Fake news en santé : un professeur lance un appel urgent à la mobilisation des scientifiques
Dans un contexte où les fausses informations envahissent les réseaux sociaux, le Pr David Smadja, hématologue et professeur à l’Université Paris Cité, tire la sonnette d’alarme. Lors d’une table ronde au salon MedInTechs à Paris, il a déclaré : « La science doit reprendre la parole, expliquer simplement, répondre sans peur. Le silence est devenu un risque pour la santé publique. » Son message est clair : les scientifiques ne doivent plus se taire face à la désinformation.
L’ampleur inédite de la désinformation en santé
La désinformation a toujours existé, mais elle a pris une ampleur inédite durant la pandémie de Covid-19. Les réseaux sociaux, dont le modèle économique repose sur la diffusion rapide d’informations, amplifient ce phénomène. Des études montrent que les fake news, qui jouent sur les émotions, sont partagées beaucoup plus vite que les vraies informations et deviennent plus facilement virales. « C’est difficile à chiffrer mais on peut dire sans se tromper qu’il circule sur ces réseaux plus de fausses informations que de vraies », explique le Pr Smadja.

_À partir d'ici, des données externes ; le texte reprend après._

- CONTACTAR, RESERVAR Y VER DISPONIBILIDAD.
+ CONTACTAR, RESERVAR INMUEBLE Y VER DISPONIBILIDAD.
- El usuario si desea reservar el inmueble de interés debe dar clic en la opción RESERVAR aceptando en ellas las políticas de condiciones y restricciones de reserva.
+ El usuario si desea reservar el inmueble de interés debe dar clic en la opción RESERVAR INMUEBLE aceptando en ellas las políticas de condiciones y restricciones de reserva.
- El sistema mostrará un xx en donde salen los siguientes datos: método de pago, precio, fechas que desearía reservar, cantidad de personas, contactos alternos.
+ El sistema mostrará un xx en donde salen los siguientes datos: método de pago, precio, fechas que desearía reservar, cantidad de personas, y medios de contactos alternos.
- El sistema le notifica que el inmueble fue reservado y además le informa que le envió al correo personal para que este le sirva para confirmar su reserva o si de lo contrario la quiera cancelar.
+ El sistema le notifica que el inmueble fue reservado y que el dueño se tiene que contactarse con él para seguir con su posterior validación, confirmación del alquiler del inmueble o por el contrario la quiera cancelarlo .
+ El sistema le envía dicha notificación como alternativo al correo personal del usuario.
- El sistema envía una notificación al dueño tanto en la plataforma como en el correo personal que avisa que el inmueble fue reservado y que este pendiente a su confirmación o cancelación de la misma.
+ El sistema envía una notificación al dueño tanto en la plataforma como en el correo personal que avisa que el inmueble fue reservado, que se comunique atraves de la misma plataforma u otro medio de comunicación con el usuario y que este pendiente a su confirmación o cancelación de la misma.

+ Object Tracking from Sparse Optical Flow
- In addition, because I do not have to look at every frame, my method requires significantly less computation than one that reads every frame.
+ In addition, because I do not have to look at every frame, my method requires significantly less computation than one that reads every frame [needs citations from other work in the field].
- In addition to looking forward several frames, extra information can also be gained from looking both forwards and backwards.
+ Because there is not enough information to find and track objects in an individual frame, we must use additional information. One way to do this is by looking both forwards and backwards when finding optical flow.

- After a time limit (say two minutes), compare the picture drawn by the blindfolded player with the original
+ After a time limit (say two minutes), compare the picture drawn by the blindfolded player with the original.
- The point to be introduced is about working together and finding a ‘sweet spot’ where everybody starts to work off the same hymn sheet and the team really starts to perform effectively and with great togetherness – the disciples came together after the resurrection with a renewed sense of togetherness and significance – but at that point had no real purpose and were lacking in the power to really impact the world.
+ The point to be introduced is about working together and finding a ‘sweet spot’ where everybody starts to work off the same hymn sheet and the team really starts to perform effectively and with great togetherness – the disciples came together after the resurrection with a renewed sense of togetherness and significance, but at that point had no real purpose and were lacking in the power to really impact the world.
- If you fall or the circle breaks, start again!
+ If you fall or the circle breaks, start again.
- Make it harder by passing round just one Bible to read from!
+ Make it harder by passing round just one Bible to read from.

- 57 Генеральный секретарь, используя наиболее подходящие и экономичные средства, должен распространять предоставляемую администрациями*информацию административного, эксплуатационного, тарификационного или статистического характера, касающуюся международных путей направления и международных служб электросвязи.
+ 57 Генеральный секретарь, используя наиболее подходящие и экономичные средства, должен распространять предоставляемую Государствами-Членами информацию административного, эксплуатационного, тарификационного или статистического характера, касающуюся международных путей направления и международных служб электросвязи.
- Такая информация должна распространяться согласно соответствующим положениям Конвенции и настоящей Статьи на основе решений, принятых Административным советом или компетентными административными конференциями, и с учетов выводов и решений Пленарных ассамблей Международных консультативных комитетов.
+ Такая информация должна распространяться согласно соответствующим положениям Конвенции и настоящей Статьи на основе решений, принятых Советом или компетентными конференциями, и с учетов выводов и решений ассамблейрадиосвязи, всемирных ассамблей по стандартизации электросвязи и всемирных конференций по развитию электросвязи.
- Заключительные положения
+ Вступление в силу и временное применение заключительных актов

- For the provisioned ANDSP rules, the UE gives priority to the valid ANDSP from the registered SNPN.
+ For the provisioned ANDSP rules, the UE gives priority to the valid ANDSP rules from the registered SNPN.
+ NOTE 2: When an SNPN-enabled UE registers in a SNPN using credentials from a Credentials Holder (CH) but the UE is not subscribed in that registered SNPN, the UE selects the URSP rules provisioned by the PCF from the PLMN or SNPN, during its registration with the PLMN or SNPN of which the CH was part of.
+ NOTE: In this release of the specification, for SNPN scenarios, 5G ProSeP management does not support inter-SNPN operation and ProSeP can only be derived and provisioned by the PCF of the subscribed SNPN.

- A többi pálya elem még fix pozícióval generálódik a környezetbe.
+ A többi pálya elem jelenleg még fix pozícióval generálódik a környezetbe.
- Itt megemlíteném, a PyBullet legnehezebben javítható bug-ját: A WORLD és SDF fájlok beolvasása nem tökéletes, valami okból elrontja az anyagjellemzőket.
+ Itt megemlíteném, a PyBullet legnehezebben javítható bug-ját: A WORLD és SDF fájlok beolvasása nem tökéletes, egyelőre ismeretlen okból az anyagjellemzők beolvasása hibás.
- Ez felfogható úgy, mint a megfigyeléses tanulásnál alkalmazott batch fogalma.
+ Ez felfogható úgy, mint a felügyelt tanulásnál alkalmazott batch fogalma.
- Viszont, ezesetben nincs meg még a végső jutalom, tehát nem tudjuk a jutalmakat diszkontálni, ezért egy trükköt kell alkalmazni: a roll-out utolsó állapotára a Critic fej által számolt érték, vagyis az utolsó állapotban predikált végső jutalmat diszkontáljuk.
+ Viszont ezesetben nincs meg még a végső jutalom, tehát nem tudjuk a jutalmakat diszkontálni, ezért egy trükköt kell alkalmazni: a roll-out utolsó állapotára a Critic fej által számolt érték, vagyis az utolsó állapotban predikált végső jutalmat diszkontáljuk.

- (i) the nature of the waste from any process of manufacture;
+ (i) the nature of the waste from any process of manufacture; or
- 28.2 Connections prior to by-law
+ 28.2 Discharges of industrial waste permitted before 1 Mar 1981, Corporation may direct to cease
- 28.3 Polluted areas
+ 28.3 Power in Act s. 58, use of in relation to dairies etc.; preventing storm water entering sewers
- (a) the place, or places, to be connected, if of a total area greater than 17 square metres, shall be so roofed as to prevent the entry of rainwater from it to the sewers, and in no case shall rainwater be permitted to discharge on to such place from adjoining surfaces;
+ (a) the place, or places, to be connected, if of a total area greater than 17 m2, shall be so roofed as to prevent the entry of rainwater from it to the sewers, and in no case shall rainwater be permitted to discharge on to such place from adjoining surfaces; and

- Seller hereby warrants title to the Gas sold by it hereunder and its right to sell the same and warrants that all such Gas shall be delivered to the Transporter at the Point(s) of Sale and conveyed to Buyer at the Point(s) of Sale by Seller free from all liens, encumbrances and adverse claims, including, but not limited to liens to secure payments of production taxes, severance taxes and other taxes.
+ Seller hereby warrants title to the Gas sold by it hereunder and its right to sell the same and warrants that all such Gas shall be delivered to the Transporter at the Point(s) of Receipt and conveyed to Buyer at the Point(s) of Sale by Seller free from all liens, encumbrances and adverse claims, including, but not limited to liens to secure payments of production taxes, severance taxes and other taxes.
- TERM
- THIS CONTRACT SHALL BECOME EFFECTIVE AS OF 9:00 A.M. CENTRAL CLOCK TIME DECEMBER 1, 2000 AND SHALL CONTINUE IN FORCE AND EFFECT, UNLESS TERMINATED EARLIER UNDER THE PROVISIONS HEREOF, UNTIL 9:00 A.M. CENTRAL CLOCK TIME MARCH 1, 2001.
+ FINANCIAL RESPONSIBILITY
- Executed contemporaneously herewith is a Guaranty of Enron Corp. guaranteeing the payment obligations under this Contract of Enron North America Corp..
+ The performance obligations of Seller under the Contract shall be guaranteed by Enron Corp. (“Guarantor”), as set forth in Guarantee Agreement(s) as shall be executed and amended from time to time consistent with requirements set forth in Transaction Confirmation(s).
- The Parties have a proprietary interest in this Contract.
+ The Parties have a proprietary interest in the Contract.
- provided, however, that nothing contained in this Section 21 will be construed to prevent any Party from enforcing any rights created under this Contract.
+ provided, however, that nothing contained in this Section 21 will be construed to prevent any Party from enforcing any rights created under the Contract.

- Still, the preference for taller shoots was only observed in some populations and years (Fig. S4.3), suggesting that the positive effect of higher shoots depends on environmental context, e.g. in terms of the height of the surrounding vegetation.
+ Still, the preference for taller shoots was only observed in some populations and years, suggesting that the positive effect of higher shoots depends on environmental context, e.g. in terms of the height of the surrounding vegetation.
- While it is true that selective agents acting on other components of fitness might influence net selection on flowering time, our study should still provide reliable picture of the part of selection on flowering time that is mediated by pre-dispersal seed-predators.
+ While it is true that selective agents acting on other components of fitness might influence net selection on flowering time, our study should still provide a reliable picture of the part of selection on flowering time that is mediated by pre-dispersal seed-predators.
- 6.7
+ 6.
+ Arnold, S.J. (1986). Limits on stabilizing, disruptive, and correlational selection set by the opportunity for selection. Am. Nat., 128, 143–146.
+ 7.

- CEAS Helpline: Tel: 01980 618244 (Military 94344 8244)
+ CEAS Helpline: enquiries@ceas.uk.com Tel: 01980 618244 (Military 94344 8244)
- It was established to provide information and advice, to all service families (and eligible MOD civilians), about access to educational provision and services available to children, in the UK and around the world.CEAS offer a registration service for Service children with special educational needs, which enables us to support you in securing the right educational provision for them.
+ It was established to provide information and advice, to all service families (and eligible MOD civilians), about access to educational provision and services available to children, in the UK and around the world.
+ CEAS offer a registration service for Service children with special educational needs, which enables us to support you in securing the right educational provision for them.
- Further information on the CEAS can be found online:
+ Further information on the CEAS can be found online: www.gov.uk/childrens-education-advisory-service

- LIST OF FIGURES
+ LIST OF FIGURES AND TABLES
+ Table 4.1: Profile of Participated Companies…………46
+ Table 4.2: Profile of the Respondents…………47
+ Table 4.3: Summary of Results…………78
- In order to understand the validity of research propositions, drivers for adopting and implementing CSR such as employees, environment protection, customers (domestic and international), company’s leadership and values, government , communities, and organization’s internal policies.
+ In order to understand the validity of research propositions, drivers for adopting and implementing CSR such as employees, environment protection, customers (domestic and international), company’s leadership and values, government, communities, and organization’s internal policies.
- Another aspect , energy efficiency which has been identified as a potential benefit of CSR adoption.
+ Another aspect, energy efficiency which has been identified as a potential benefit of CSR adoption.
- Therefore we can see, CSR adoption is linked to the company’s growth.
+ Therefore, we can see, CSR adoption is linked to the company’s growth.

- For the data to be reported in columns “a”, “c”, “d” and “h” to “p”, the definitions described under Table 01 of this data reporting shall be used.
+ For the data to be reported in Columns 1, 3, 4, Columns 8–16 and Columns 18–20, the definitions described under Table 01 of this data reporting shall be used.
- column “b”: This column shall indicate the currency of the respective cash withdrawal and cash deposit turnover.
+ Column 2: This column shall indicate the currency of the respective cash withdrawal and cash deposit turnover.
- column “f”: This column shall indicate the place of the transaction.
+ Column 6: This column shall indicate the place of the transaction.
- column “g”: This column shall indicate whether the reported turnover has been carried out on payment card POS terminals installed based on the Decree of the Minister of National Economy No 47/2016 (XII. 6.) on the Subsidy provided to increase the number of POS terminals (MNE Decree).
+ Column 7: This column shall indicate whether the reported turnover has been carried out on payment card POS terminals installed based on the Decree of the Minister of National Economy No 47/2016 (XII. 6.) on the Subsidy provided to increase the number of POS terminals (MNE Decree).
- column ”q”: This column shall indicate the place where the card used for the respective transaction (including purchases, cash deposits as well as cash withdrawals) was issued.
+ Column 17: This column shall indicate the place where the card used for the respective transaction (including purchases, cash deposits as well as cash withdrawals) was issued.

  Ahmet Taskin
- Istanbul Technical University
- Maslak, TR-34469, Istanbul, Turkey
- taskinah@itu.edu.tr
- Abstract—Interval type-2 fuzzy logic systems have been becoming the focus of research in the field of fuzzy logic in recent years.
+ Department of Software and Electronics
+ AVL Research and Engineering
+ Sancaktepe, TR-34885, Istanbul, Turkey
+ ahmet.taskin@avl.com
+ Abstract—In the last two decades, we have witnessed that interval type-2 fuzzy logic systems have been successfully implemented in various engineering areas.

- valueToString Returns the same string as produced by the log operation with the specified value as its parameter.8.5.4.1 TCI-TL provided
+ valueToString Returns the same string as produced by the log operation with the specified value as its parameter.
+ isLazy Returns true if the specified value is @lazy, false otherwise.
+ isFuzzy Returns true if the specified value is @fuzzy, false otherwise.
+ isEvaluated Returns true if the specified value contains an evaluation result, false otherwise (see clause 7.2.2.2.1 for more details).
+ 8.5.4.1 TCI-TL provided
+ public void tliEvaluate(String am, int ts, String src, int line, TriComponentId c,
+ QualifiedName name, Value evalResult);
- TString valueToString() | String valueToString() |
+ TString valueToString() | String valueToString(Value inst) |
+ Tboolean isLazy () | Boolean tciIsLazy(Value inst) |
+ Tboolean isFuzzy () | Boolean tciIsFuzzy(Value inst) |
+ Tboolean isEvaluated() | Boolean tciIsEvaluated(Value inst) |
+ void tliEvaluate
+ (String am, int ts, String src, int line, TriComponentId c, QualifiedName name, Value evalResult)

Ce phénomène est aggravé par la défiance du public envers les politiques, les médias traditionnels, et le monde scientifique. Le résultat est alarmant : la gestion de la diffusion des fausses informations devient de plus en plus difficile, avec des conséquences potentiellement graves pour la santé publique.
Les conséquences dramatiques des fake news
La désinformation sur les vaccins est particulièrement emblématique. Elle a conduit à des effets négatifs concrets, comme la reprise des épidémies de rougeole dans certains pays. Durant la pandémie, les services de réanimation ont été remplis par des personnes fragiles non vaccinées lors des 4e et 5e vagues.
La vaccination contre le papillomavirus (HPV), qui vise à prévenir des cancers gynécologiques, est aussi touchée. La France est l’un des plus mauvais élèves en Europe, avec un taux de vaccination des 18-25 ans de seulement 25 %, contre plus de 80 % dans les pays d’Europe du Nord. « Dans 20 ou 30 ans, on en verra les conséquences : nous aurons les pires statistiques ! », alerte le professeur.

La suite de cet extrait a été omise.